▶ _WHAT YOU HAVE TO DO_
Take the lines below between the one holding "(139, 544) none" and the one holding "(129, 569) none", inclusive, and copy them exactly. Add nothing.

▶ _DATASET RECORDS_
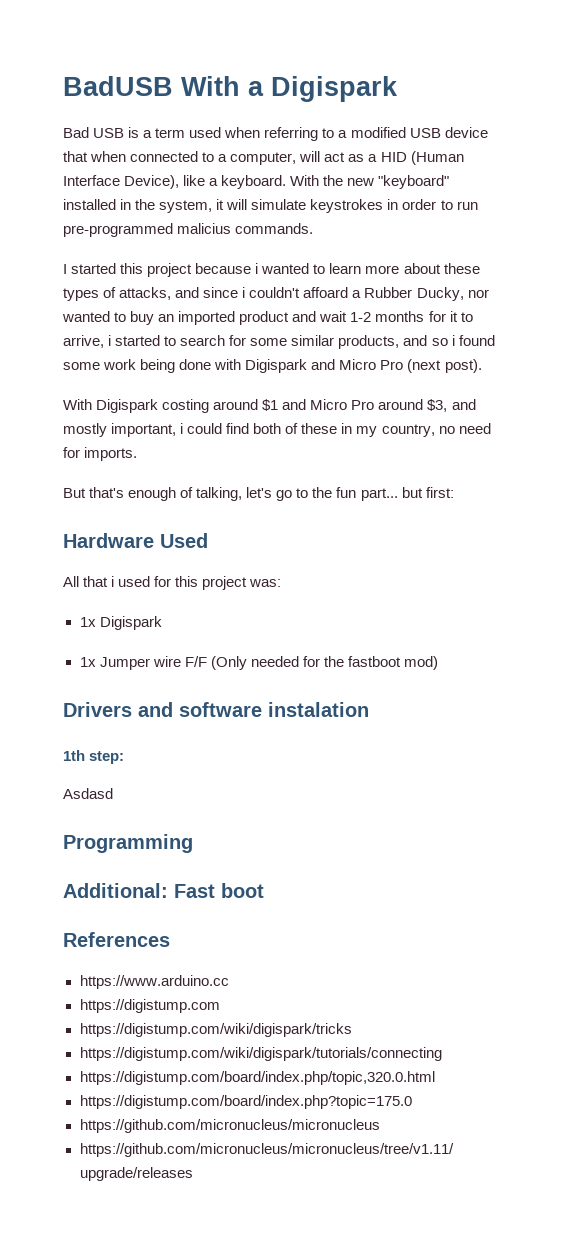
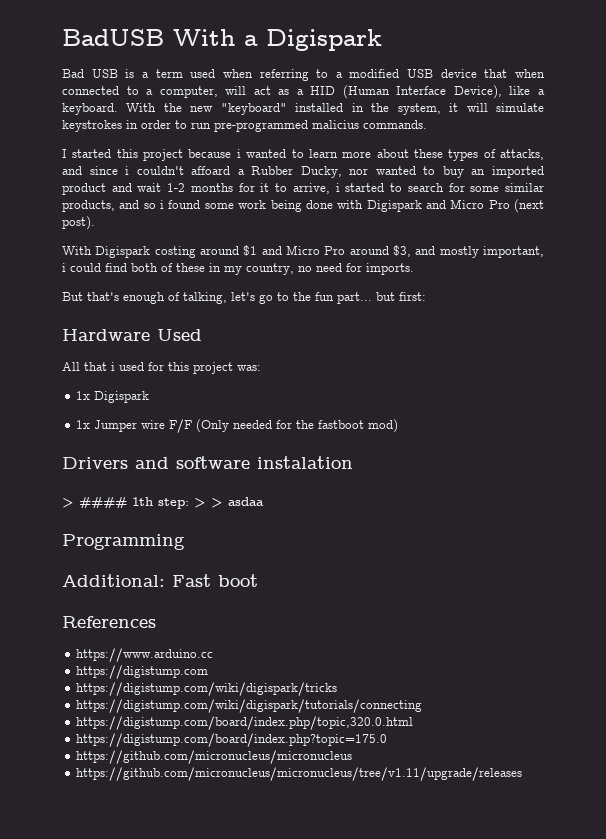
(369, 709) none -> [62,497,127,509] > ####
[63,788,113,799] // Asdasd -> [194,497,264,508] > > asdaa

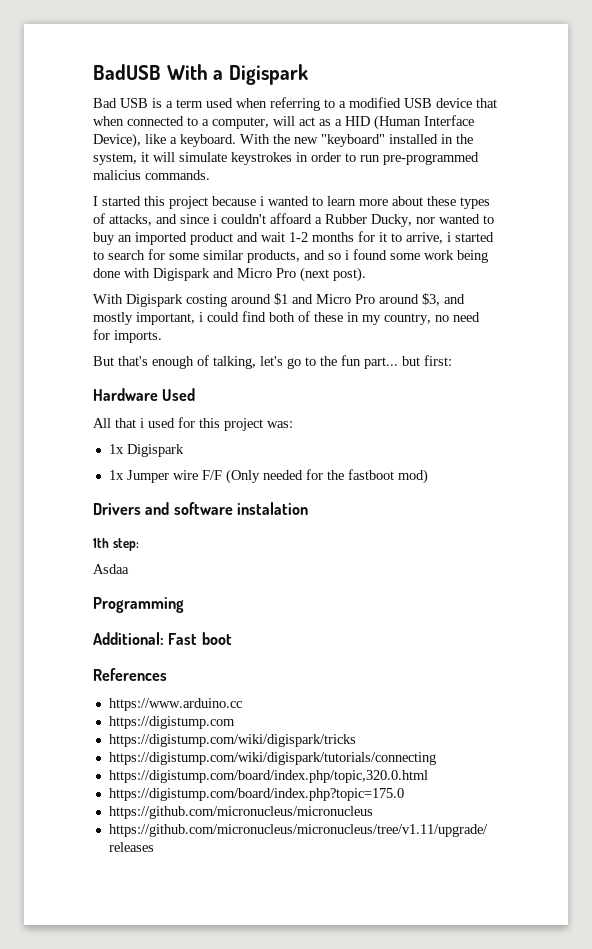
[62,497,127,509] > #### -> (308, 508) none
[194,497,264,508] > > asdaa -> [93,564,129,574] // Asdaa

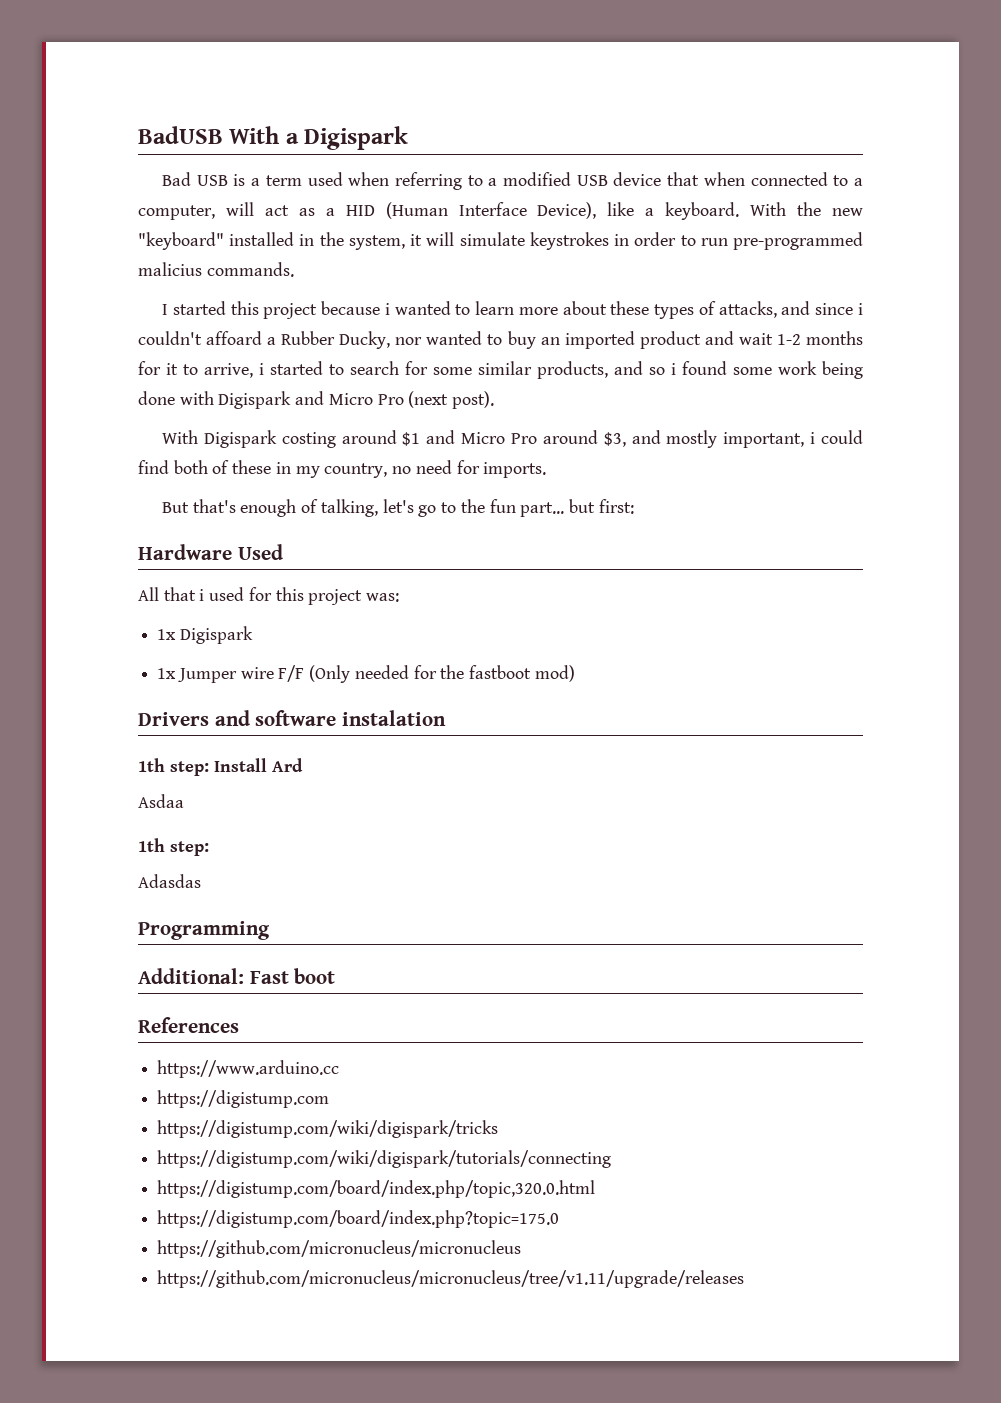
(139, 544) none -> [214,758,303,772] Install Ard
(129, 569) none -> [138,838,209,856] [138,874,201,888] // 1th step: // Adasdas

...

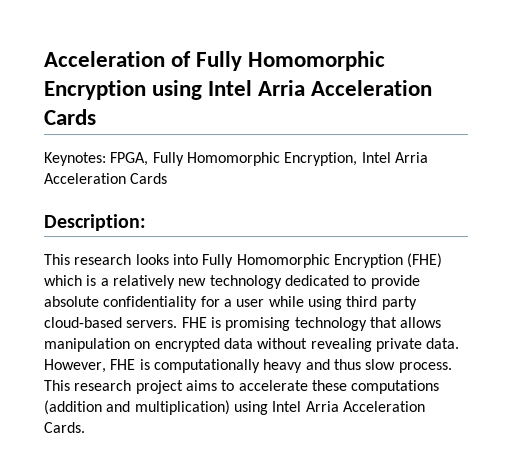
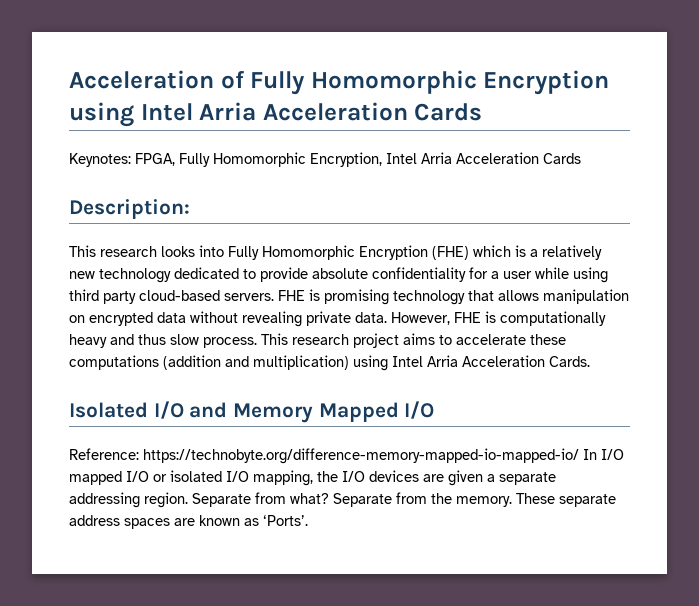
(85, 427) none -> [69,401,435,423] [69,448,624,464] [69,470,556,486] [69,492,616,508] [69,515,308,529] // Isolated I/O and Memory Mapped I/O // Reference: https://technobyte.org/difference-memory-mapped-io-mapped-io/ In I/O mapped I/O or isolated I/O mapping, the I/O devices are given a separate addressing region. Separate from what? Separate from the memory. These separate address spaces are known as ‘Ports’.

▶ _RESPONSE_
(139, 544) none -> [214,758,303,772] Install Ard
(129, 569) none -> [138,838,209,856] [138,874,201,888] // 1th step: // Adasdas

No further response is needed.